The Basin is also home to 195 mammal species, at least 668 bird species, and over 150 fish species, including 22 endemic ones and the endangered Indus Blind Dolphin, one of the world’s rarest mammals.
In recent years, Pakistan has experienced some of its most catastrophic floods and extreme heat waves on record, as well as spiralling air pollution levels, all of which are exacerbated by climate change and severely affect the lives and livelihoods of millions.
“Pakistan’s climate induced disasters in recent years have been heart-breaking, causing destruction on a scale that no nation can, or should have to, accept,” said Inger Andersen, Executive Director of UNEP. “It is therefore important to recognize and support projects like the Living Indus initiative for the hope and resilience it can offer Pakistan and the region.”

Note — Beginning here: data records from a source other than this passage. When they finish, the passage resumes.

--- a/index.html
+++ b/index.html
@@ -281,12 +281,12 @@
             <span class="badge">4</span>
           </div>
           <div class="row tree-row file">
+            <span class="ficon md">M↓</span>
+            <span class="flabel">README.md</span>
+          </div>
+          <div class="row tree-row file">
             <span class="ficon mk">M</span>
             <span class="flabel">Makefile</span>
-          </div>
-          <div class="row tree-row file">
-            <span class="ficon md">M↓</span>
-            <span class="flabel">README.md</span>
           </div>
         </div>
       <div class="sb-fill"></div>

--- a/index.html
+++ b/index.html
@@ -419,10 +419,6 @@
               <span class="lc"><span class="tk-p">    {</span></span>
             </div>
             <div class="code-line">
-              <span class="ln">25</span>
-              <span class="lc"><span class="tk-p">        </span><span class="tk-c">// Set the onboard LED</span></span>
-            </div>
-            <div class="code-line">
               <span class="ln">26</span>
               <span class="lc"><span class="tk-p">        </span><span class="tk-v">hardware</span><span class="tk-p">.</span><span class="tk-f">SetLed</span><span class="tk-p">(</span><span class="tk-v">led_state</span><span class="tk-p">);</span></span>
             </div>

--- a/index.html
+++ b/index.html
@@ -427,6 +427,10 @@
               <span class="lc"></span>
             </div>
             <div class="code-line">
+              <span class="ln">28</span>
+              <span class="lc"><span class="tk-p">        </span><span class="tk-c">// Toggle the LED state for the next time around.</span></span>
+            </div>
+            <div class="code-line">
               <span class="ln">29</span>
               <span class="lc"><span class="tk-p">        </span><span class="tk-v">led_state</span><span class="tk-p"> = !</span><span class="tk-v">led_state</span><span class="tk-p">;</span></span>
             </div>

The Living Indus initiative advances the sustainable management of the Indus River Basin, seeking to balance water resource use, ecosystem preservation, and socio- economic development.

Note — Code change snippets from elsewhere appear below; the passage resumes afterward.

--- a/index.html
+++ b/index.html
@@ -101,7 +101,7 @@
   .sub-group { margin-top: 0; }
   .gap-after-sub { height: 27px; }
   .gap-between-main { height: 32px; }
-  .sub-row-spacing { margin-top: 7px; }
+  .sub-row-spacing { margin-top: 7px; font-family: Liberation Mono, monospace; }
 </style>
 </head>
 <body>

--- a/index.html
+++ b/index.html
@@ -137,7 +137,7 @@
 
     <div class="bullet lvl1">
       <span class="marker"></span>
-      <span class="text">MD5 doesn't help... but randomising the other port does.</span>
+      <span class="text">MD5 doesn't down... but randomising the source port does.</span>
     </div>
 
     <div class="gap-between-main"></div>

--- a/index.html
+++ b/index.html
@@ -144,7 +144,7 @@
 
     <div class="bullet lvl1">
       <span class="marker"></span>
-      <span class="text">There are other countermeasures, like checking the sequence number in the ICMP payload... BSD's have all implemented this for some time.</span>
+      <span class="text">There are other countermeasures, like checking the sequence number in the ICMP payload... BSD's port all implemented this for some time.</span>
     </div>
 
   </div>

By promoting responsible water management, reducing pollution, preserving biodiversity, and enhancing community engagement, it helps ensure a climate resilient future for Pakistan.
The basin-wide initiative has already restored 1,350,000 hectares. It encompasses 25 projects, and it is estimated to cost up to USD 17 billion. With its recognition as a World Restoration Flagship, the Living Indus initiative will now be eligible for additional technical and financial UN support, bolstering its plans to restore 25 million hectares of the river basin by 2030 (encompassing more than 30 per cent of Pakistan’s area).
“Pakistan and its people have been living off the Indus Basin for 6,000 years. Today, 95 per cent of the population, all the country’s agriculture and most of its industries depend on it,” said Julien Harneis, UN Resident Coordinator in Pakistan. “However, it suffers not only from the impact of climate change, but also from human-induced environmental degradation. The Living Indus Initiative brings together the government, civil society, the UN and all the countries that support Pakistan to protect the Indus’ future.”
As a World Restoration Flagship, the Living Indus Initiative is recognized as one of the best examples of large-scale and long-term ecosystem restoration in any country or region, embodying the 10 Restoration Principles of the UN Decade on Ecosystem Restoration. The announcement of seven new World Restoration Flagships was made ahead of the 6th UN Environment Assembly (UNEA-6), held between February 26 and March 1, 2024. The Assembly will convene the world’s Environment Ministers in Nairobi, Kenya to address the triple planetary crisis of climate change, nature and biodiversity loss, and pollution and waste.